◆ **Task details**
Only one stretch of the records below should be repeated. It starts with the line containing "- 03_Essential-Twelve" and goes on through the line containing "- 04_Core-Breathing", exactly as written.

◆ **Materials provided**
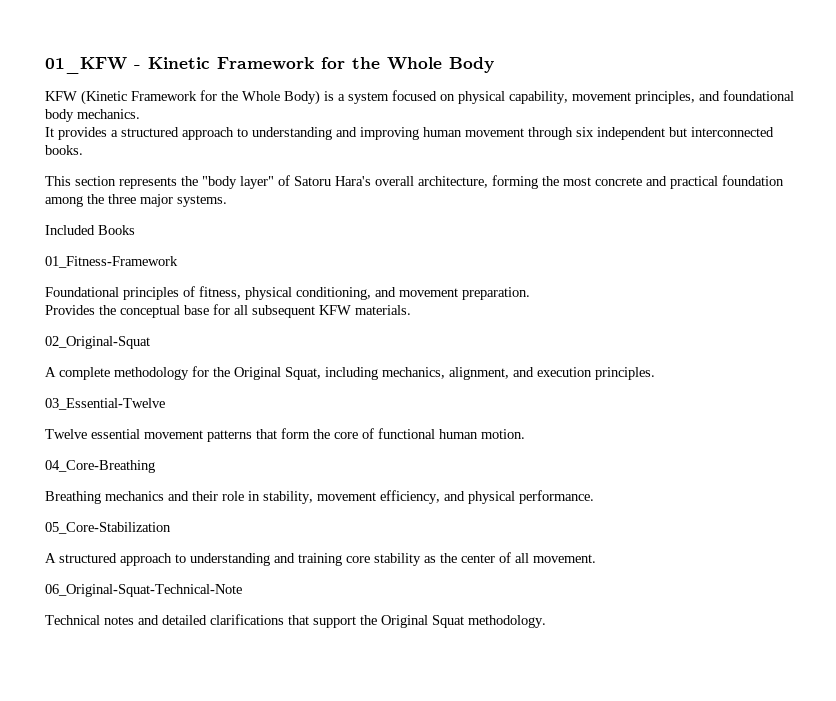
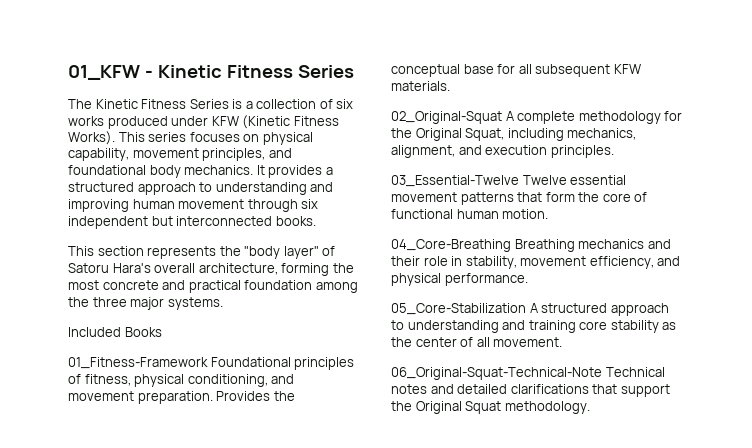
- 01_KFW - Kinetic Framework for the Whole Body
- KFW (Kinetic Framework for the Whole Body) is a system focused on physical capability, movement principles, and foundational body mechanics.
- It provides a structured approach to understanding and improving human movement through six independent but interconnected books.
+ 01_KFW - Kinetic Fitness Series
+ The Kinetic Fitness Series is a collection of six works produced under KFW (Kinetic Fitness Works). This series focuses on physical capability, movement principles, and foundational body mechanics. It provides a structured approach to understanding and improving human movement through six independent but interconnected books.
- 01_Fitness-Framework
- Foundational principles of fitness, physical conditioning, and movement preparation.
- Provides the conceptual base for all subsequent KFW materials.
+ 01_Fitness-Framework Foundational principles of fitness, physical conditioning, and movement preparation. Provides the conceptual base for all subsequent KFW materials.
- 02_Original-Squat
- A complete methodology for the Original Squat, including mechanics, alignment, and execution principles.
+ 02_Original-Squat A complete methodology for the Original Squat, including mechanics, alignment, and execution principles.
- 03_Essential-Twelve
- Twelve essential movement patterns that form the core of functional human motion.
+ 03_Essential-Twelve Twelve essential movement patterns that form the core of functional human motion.
- 04_Core-Breathing
- Breathing mechanics and their role in stability, movement efficiency, and physical performance.
+ 04_Core-Breathing Breathing mechanics and their role in stability, movement efficiency, and physical performance.
- 05_Core-Stabilization
- A structured approach to understanding and training core stability as the center of all movement.
+ 05_Core-Stabilization A structured approach to understanding and training core stability as the center of all movement.
- 06_Original-Squat-Technical-Note
- Technical notes and detailed clarifications that support the Original Squat methodology.
+ 06_Original-Squat-Technical-Note Technical notes and detailed clarifications that support the Original Squat methodology.

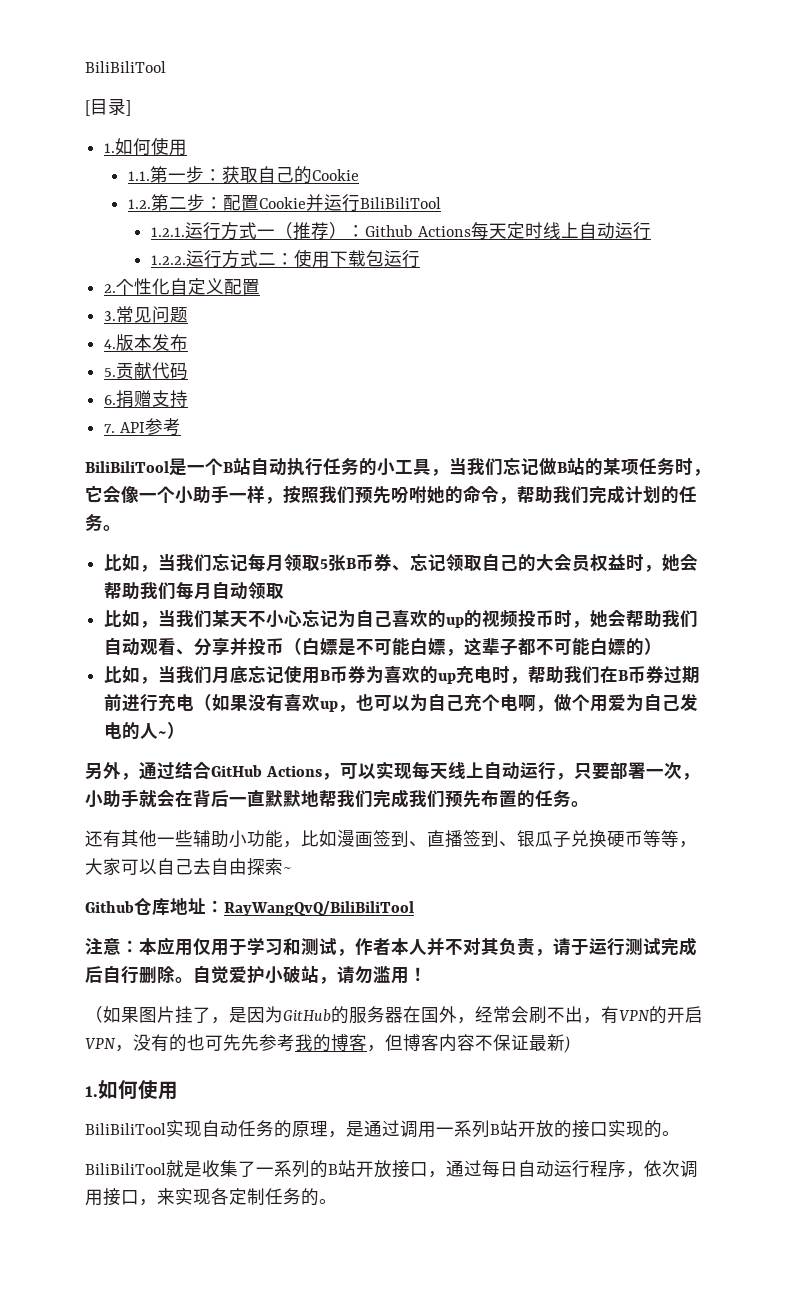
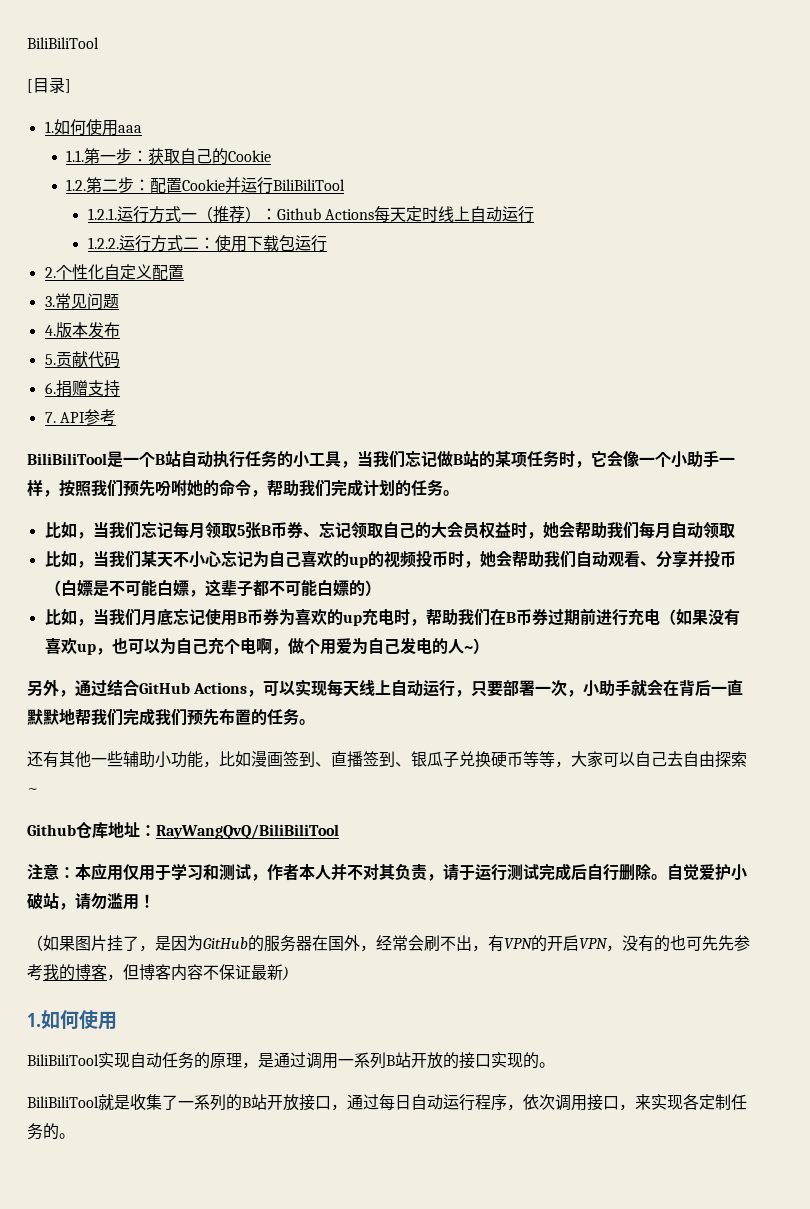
  [目录]
- 1.如何使用
+ 1.如何使用aaa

◆ **Task answer**
- 03_Essential-Twelve
- Twelve essential movement patterns that form the core of functional human motion.
+ 03_Essential-Twelve Twelve essential movement patterns that form the core of functional human motion.
- 04_Core-Breathing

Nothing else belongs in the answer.